Screenshot and code edit data:
::::
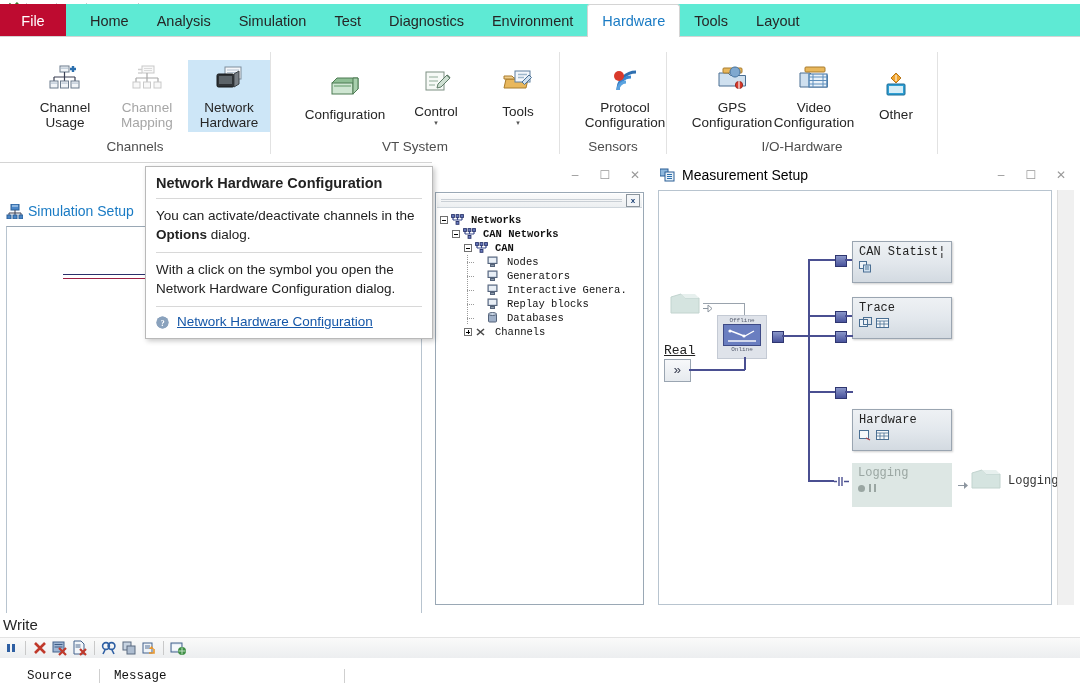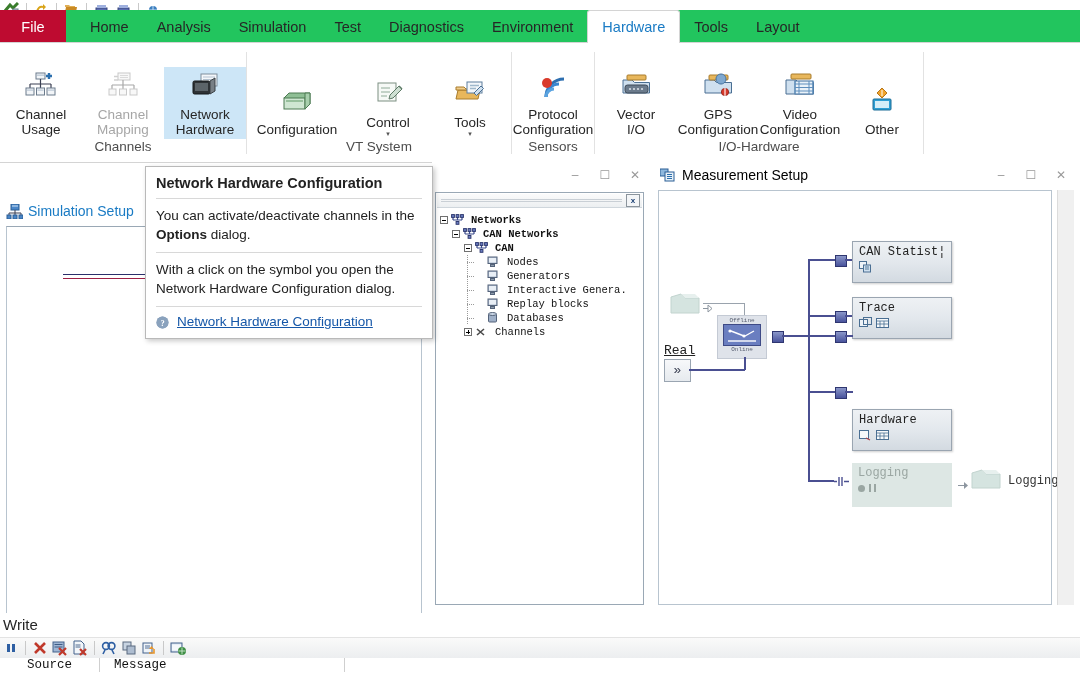--- a/index.html
+++ b/index.html
@@ -24,8 +24,8 @@
 
   
   .tabbar {
-    position:absolute; left:0; top:10px; width:1080px; height:33px;
-    background:#22c55e;
+    position:absolute; left:0; top:4px; width:1080px; height:33px;
+    background:#5eead4;
   }
   .tabbar .tabs { display:flex; align-items:stretch; height:33px; }
   .tab {

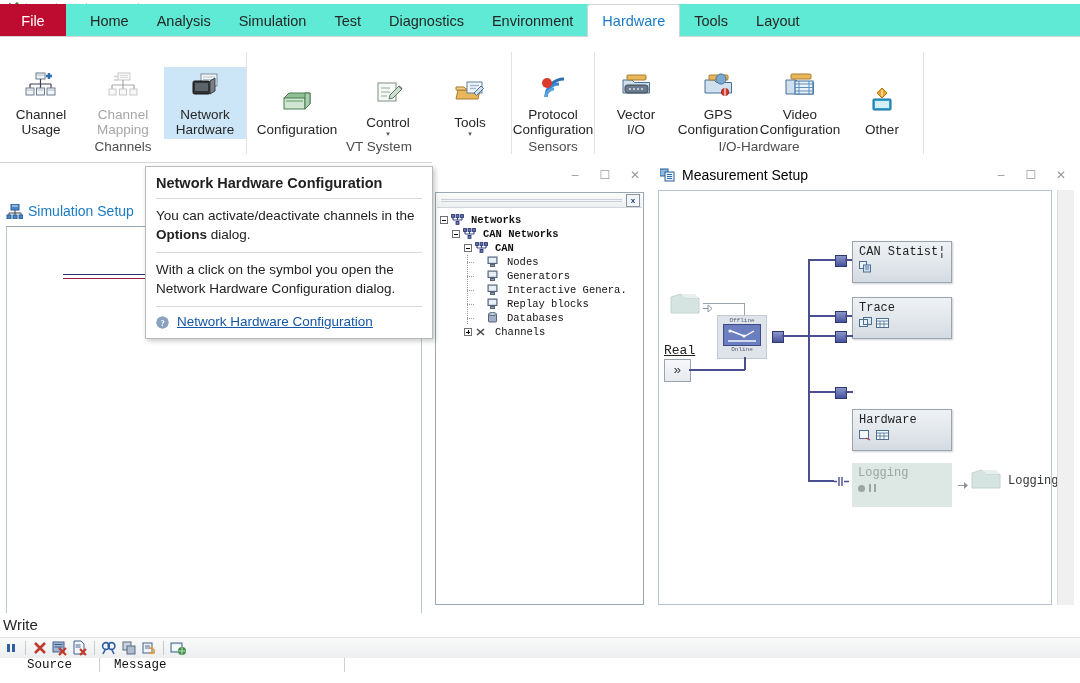--- a/index.html
+++ b/index.html
@@ -58,7 +58,7 @@
     display:flex; align-items:stretch;
   }
   .rgroup { display:flex; flex-direction:column; position:relative; }
-  .rgroup-items { display:flex; align-items:flex-end; flex:1; padding-top:6px; }
+  .rgroup-items { display:flex; align-items:center; flex:1; padding-top:6px;padding-left:24px; }
   .rgroup-label {
     text-align:center; font-size:13.5px; color:#4d4d4d; padding-bottom:5px; height:18px;
   }

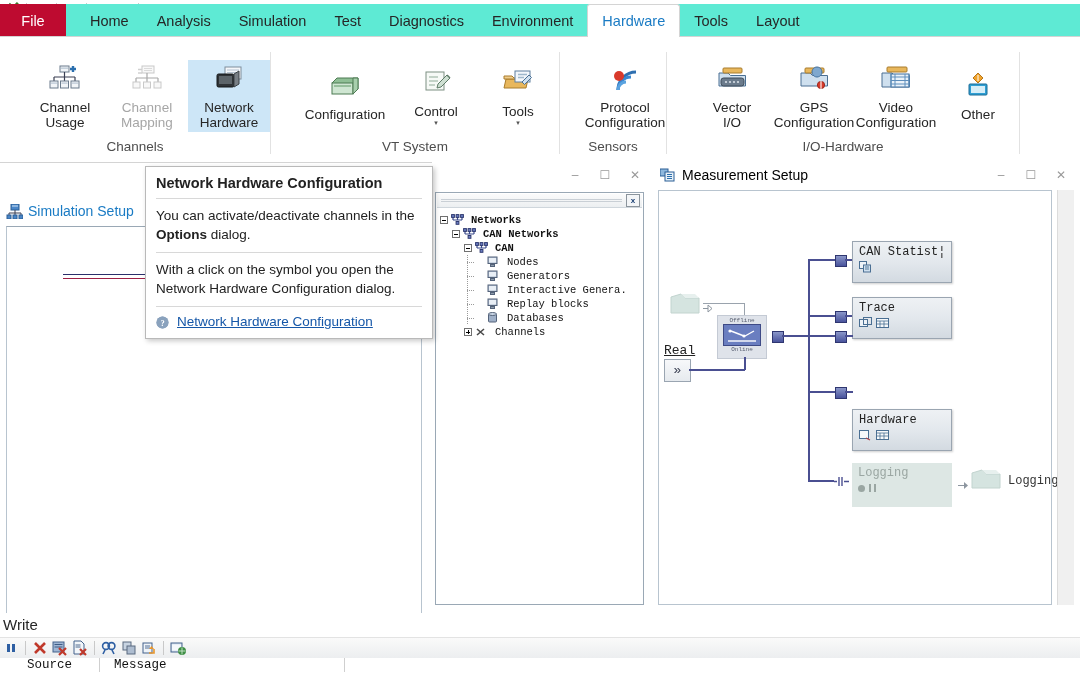--- a/index.html
+++ b/index.html
@@ -382,19 +382,6 @@
       <div class="rgroup-div"></div>
       <div class="rgroup">
         <div class="rgroup-items">
-          <div class="rbtn">
-            <div class="ricon"><svg width="34" height="32" viewBox="0 0 34 32">
-                <path d="M4 22 l0 -13 h9 l2.5 2.5 h15 l0 10.5 Z" fill="#cfe0ef" stroke="#4a6f93"></path>
-        <rect x="8" y="4" width="19" height="5" rx="1" fill="#e8b75c" stroke="#a97c2c"></rect>
-        <rect x="6" y="14" width="23" height="8" rx="2.5" fill="#6b7b8c" stroke="#3c4a58"></rect>
-        <circle cx="11" cy="18" r="1.1" fill="#d7dee5"></circle>
-                <circle cx="15" cy="18" r="1.1" fill="#d7dee5"></circle>
-        <circle cx="19" cy="18" r="1.1" fill="#d7dee5"></circle>
-                <circle cx="23" cy="18" r="1.1" fill="#d7dee5"></circle>
-              </svg></div>
-            <div class="rlabel">Vector
-I/O</div>
-          </div>
           <div class="rbtn">
             <div class="ricon"><svg width="34" height="32" viewBox="0 0 34 32">
                 <path d="M4 22 l0 -13 h9 l2.5 2.5 h15 l0 10.5 Z" fill="#cfe0ef" stroke="#4a6f93"></path>

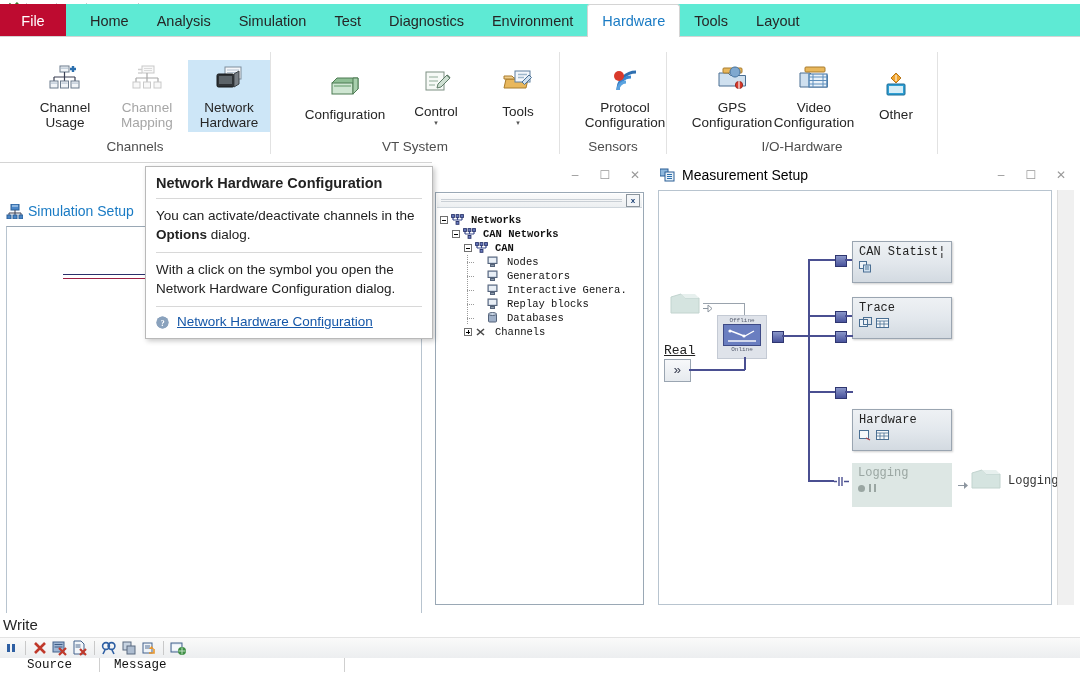--- a/index.html
+++ b/index.html
@@ -205,7 +205,7 @@
   .tbsep{ width:1px; height:14px; background:#c9c9c9; margin:0 2px; }
   .write-cols{
     position:absolute; left:0; top:45px; height:25px; width:1080px;
-    display:flex; align-items:flex-start;
+    display:flex; align-items:flex-end;
     font-family:"Liberation Mono", monospace; font-size:12.5px; color:#111;
     background:#fff;
     border-radius:9px;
::::
(HOW TO COMPLETE THIS TASK): Begin at the first line of the records. Print every line through the one containing "top:4px; width:1080px; height:33px;" exactly, but skip the pictures.

(YOUR RESPONSE):
--- a/index.html
+++ b/index.html
@@ -24,8 +24,8 @@
 
   
   .tabbar {
-    position:absolute; left:0; top:10px; width:1080px; height:33px;
-    background:#22c55e;
+    position:absolute; left:0; top:4px; width:1080px; height:33px;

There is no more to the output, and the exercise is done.